Thursday, 4 May 2023

Christmas Charts Rated: 1974

Top 40

Best Song: Wayne Gibson - Under My Thumb

This was a cover of a Rolling Stones song from 1966 which was also covered in 1966 and failed to charts. It gained popularity in the 70s thanks to the Northern Soul scene and then it finally made the Top 40. If I was a youth in the 70s then I think Northern Soul would have been my thing

Worst Song: Ralph McTell - Streets Of London

My reason for picking this as the worst song is more of a personal one if I'm honest. As a general rule I didn't like anything we had to sing in school assembly and this was a song we had to sing in school assembly.
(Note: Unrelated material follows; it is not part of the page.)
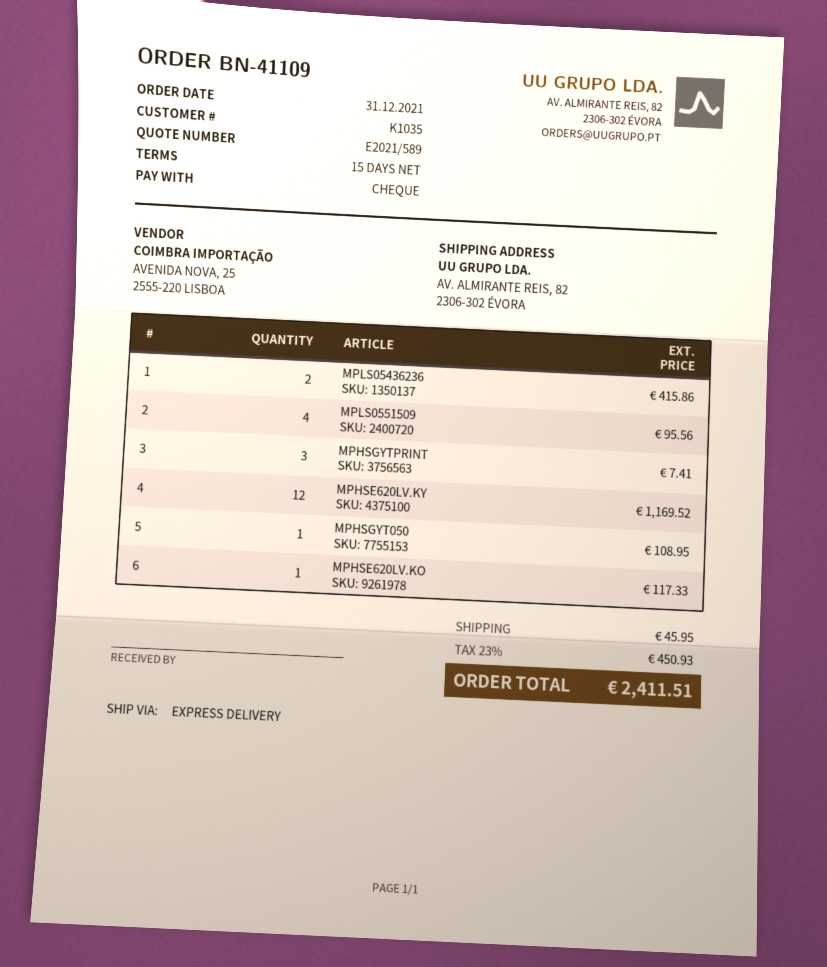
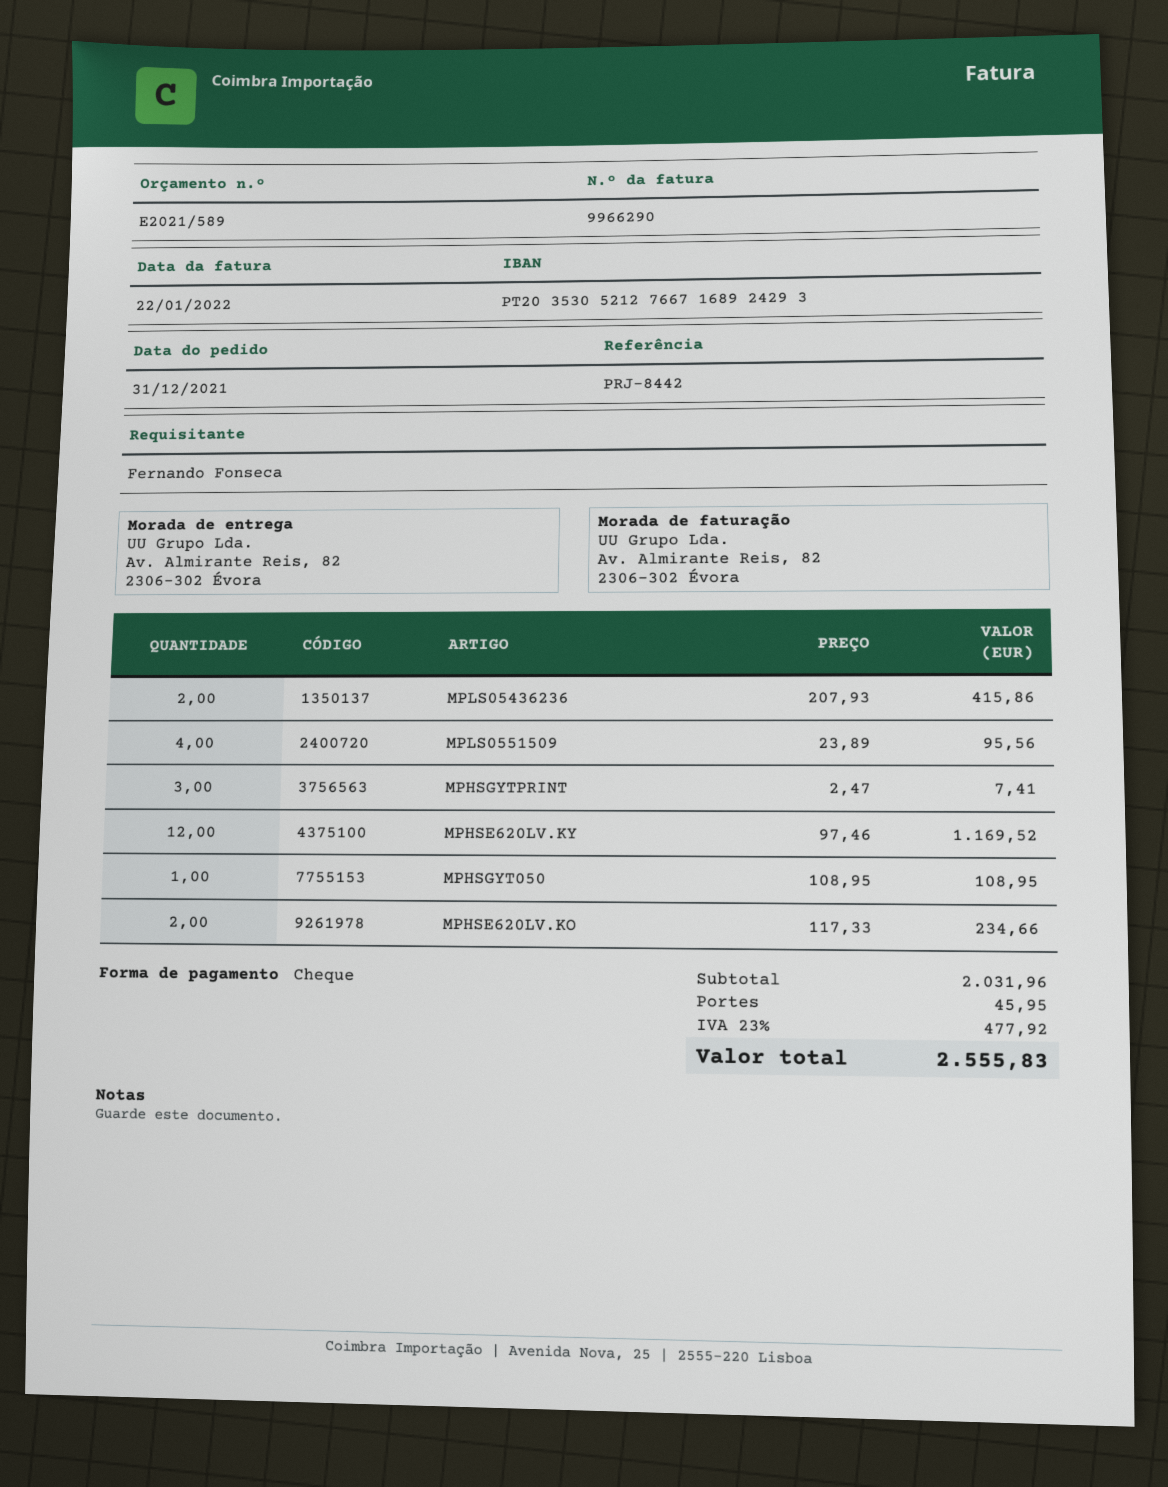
MPHSE620LV.KO: 1 for 117.33 -> 2 for 234.66
tax: 23% = 450.93 -> 23% = 477.92
total: 2411.51 -> 2555.83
The whole concept of hundreds of school children singing along to the teachers piano is awful, but the actual song does little to convince me that it's any good.

Top 40 Review

In the best year search 1974 was found to be on a par with 1976. The Christmas charts of 1976 proved to be better, but then punk was just getting underway. 1974 doesn't have that luxury, so how do the Christmas charts fare?

In terms of Christmas music there were 5 records in total. The Christmas number one was "Lonely This Christmas" by Mud. Gilbert O'Sullivan had "Christmas Song" which was his own composition rather than the one made famous by Nat 'King' Cole. The was the long forgotten "Hey Mister Christmas" by Showaddywaddy and there were the novelty hits "Wombling Merry Christmas" by the Wombles and "Father Christmas Do Not Touch Me" by the Goodies.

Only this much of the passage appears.